## What you need to do
In this exercise, write out the data word for word and leave every image out.

Segment Start: Supplied entries

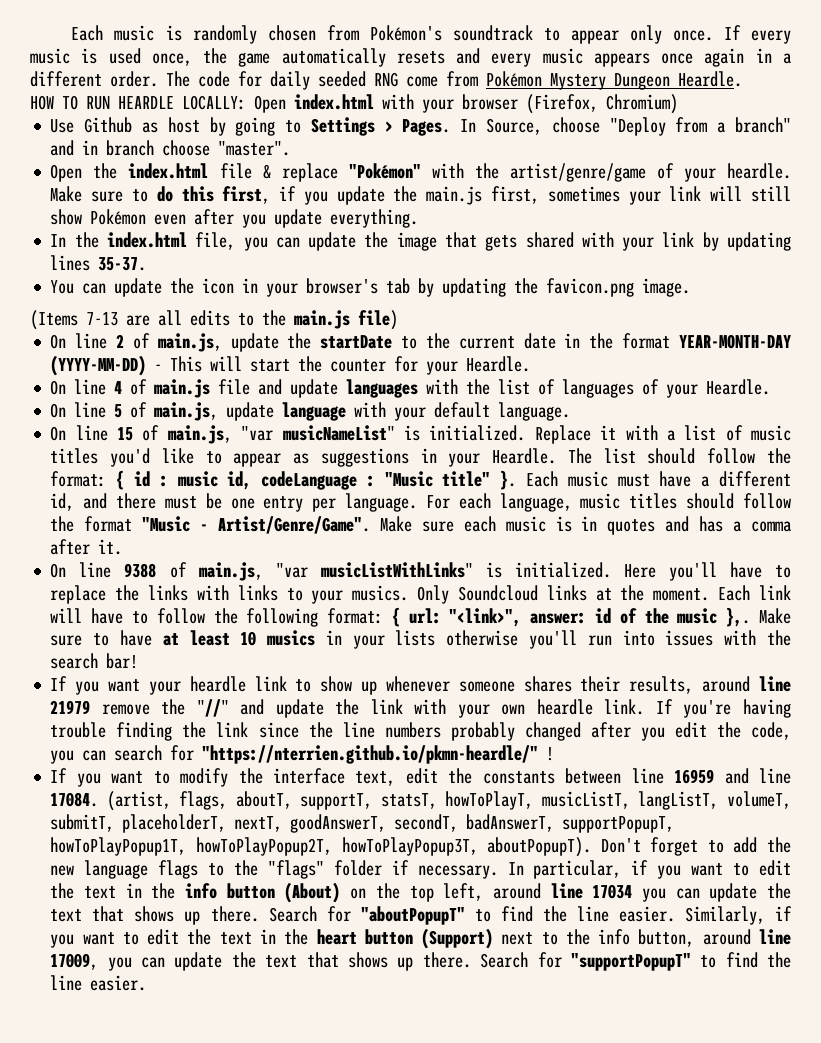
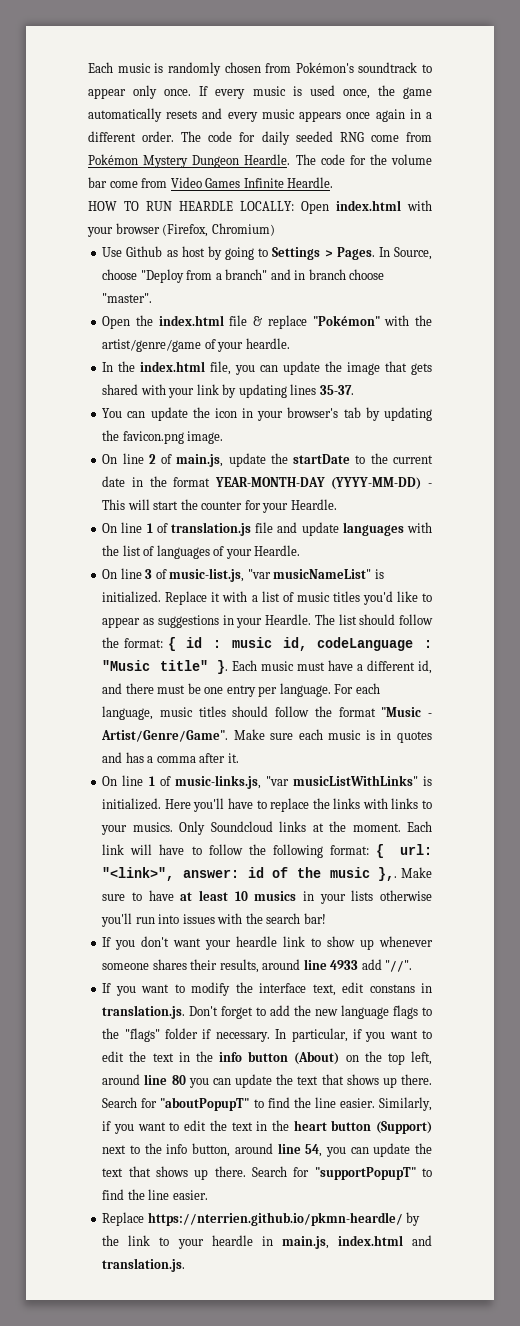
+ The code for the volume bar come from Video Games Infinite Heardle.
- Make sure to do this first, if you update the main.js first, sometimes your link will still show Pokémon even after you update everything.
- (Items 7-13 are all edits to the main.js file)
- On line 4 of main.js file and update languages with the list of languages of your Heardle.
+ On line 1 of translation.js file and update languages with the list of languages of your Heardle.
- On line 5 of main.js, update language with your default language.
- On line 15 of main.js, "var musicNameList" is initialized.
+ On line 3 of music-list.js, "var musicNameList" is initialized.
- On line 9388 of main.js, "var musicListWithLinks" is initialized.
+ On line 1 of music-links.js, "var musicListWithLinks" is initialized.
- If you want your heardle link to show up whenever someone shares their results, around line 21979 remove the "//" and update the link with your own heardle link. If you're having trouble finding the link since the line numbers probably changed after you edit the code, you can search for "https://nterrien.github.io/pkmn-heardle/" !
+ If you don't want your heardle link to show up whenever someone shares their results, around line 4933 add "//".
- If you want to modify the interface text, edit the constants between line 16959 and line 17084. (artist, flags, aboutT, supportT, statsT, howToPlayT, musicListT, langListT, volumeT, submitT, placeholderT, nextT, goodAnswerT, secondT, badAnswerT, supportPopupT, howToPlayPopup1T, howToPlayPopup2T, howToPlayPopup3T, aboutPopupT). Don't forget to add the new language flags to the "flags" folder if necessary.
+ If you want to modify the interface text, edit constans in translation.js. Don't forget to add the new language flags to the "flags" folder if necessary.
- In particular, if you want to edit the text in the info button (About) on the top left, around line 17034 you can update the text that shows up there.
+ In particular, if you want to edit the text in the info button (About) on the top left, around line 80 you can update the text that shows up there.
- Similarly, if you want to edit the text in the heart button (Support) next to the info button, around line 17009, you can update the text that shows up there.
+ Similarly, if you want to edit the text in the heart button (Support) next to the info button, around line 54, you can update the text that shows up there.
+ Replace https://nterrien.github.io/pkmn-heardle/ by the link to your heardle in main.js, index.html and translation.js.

Segment End: Supplied entries

## Result of the exercise
+ The code for the volume bar come from Video Games Infinite Heardle.
- Make sure to do this first, if you update the main.js first, sometimes your link will still show Pokémon even after you update everything.
- (Items 7-13 are all edits to the main.js file)
- On line 4 of main.js file and update languages with the list of languages of your Heardle.
+ On line 1 of translation.js file and update languages with the list of languages of your Heardle.
- On line 5 of main.js, update language with your default language.
- On line 15 of main.js, "var musicNameList" is initialized.
+ On line 3 of music-list.js, "var musicNameList" is initialized.
- On line 9388 of main.js, "var musicListWithLinks" is initialized.
+ On line 1 of music-links.js, "var musicListWithLinks" is initialized.
- If you want your heardle link to show up whenever someone shares their results, around line 21979 remove the "//" and update the link with your own heardle link. If you're having trouble finding the link since the line numbers probably changed after you edit the code, you can search for "https://nterrien.github.io/pkmn-heardle/" !
+ If you don't want your heardle link to show up whenever someone shares their results, around line 4933 add "//".
- If you want to modify the interface text, edit the constants between line 16959 and line 17084. (artist, flags, aboutT, supportT, statsT, howToPlayT, musicListT, langListT, volumeT, submitT, placeholderT, nextT, goodAnswerT, secondT, badAnswerT, supportPopupT, howToPlayPopup1T, howToPlayPopup2T, howToPlayPopup3T, aboutPopupT). Don't forget to add the new language flags to the "flags" folder if necessary.
+ If you want to modify the interface text, edit constans in translation.js. Don't forget to add the new language flags to the "flags" folder if necessary.
- In particular, if you want to edit the text in the info button (About) on the top left, around line 17034 you can update the text that shows up there.
+ In particular, if you want to edit the text in the info button (About) on the top left, around line 80 you can update the text that shows up there.
- Similarly, if you want to edit the text in the heart button (Support) next to the info button, around line 17009, you can update the text that shows up there.
+ Similarly, if you want to edit the text in the heart button (Support) next to the info button, around line 54, you can update the text that shows up there.
+ Replace https://nterrien.github.io/pkmn-heardle/ by the link to your heardle in main.js, index.html and translation.js.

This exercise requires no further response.